By comparison, only 9 of the 26 patients on placebo achieved a 30% improvement on the scale, Dr. Lovell reported.

Likewise, 18 of the 25 children on etanercept and 6 of the 26 children on placebo had a 50% reduction in disease severity.

Twenty-one on placebo experienced a disease flare, compared with seven patients in the etanercept group. The median length of time to a flare was 28 days for the placebo group versus 116 days for the etanercept group.

During the study's final phase, 58 patients--including initial responders and nonresponders -- participated in a 14-month open-label extension trial. Patients who had been taking placebo quickly caught up in terms of symptom relief, compared with patients who had been randomized to the etanercept group, Dr. Lovell said.

The open-label phases at the beginning and end of the trial were designed to minimize the number of children subjected to placebo. During the controlled phase, children were free to enter the extension phase upon their first flare, he said.

Five of seven of the nonresponders during the first open-label trial responded during the open-label extension trial, suggesting that 3 months is not adequate to determine who will respond, he said.

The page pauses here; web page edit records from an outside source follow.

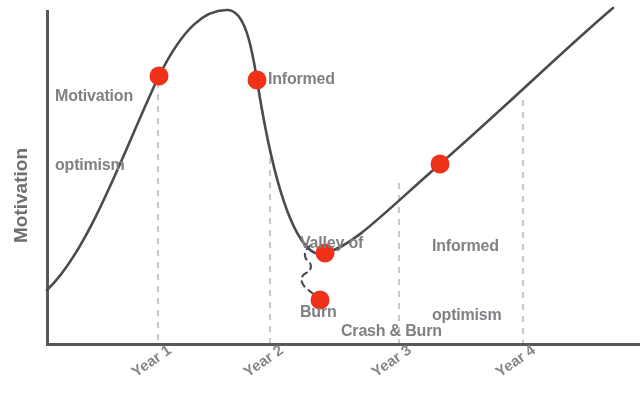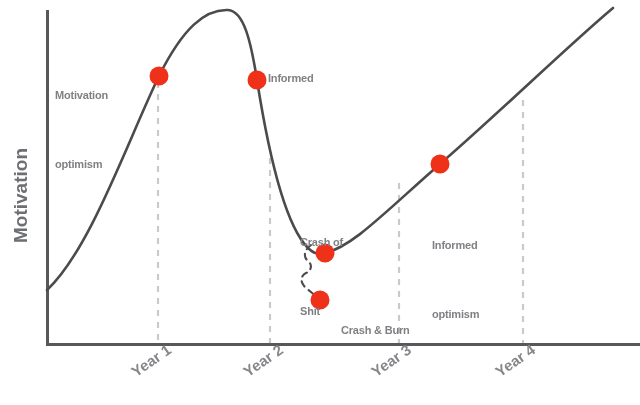--- a/index.html
+++ b/index.html
@@ -16,7 +16,7 @@
     position:absolute;
     color:#808185;
     font-family:"Liberation Sans", sans-serif;
-    font-size:11px;
+    font-size:16px;
     font-weight:600;
     line-height:21px;
     letter-spacing:-0.2px;

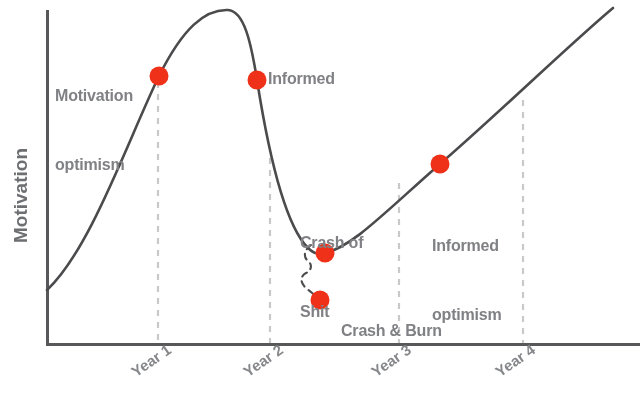--- a/index.html
+++ b/index.html
@@ -101,7 +101,7 @@
   </div>
 
   <div class="lbl two" style="left:300px; top:185px;">
-    <div>Crash of</div>
+    <div>Valley of</div>
     <div>Shit</div>
   </div>
 

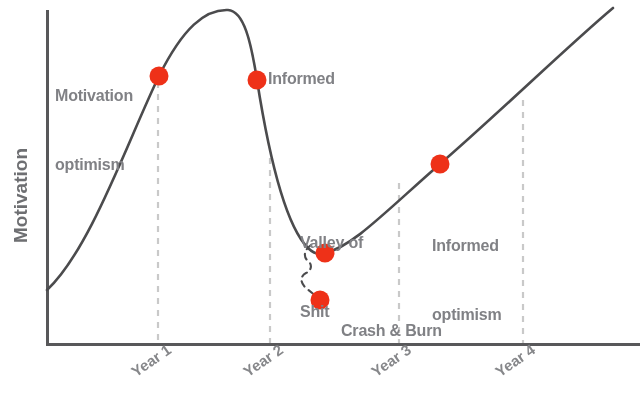--- a/index.html
+++ b/index.html
@@ -102,7 +102,7 @@
 
   <div class="lbl two" style="left:300px; top:185px;">
     <div>Valley of</div>
-    <div>Shit</div>
+    <div>Burn</div>
   </div>
 
   <div class="lbl two" style="left:432px; top:188px;">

At the completion of the final open-label extension study 18 of the 58 patients had no active joints; 12 patients had physicians indicate that there was "no disease activity," and 17 patients had parents who said there was no impact of the arthritis on the child's daily activities. The sedimentation rate normalized in 4l patients.

"This degree of response is especially gratifying, given the fact that these patients had failed all standard therapy for over 6 years on average," Dr. Lovell said.

Of the 58 patients who enrolled in the final open-label phase, 50 still remain on therapy.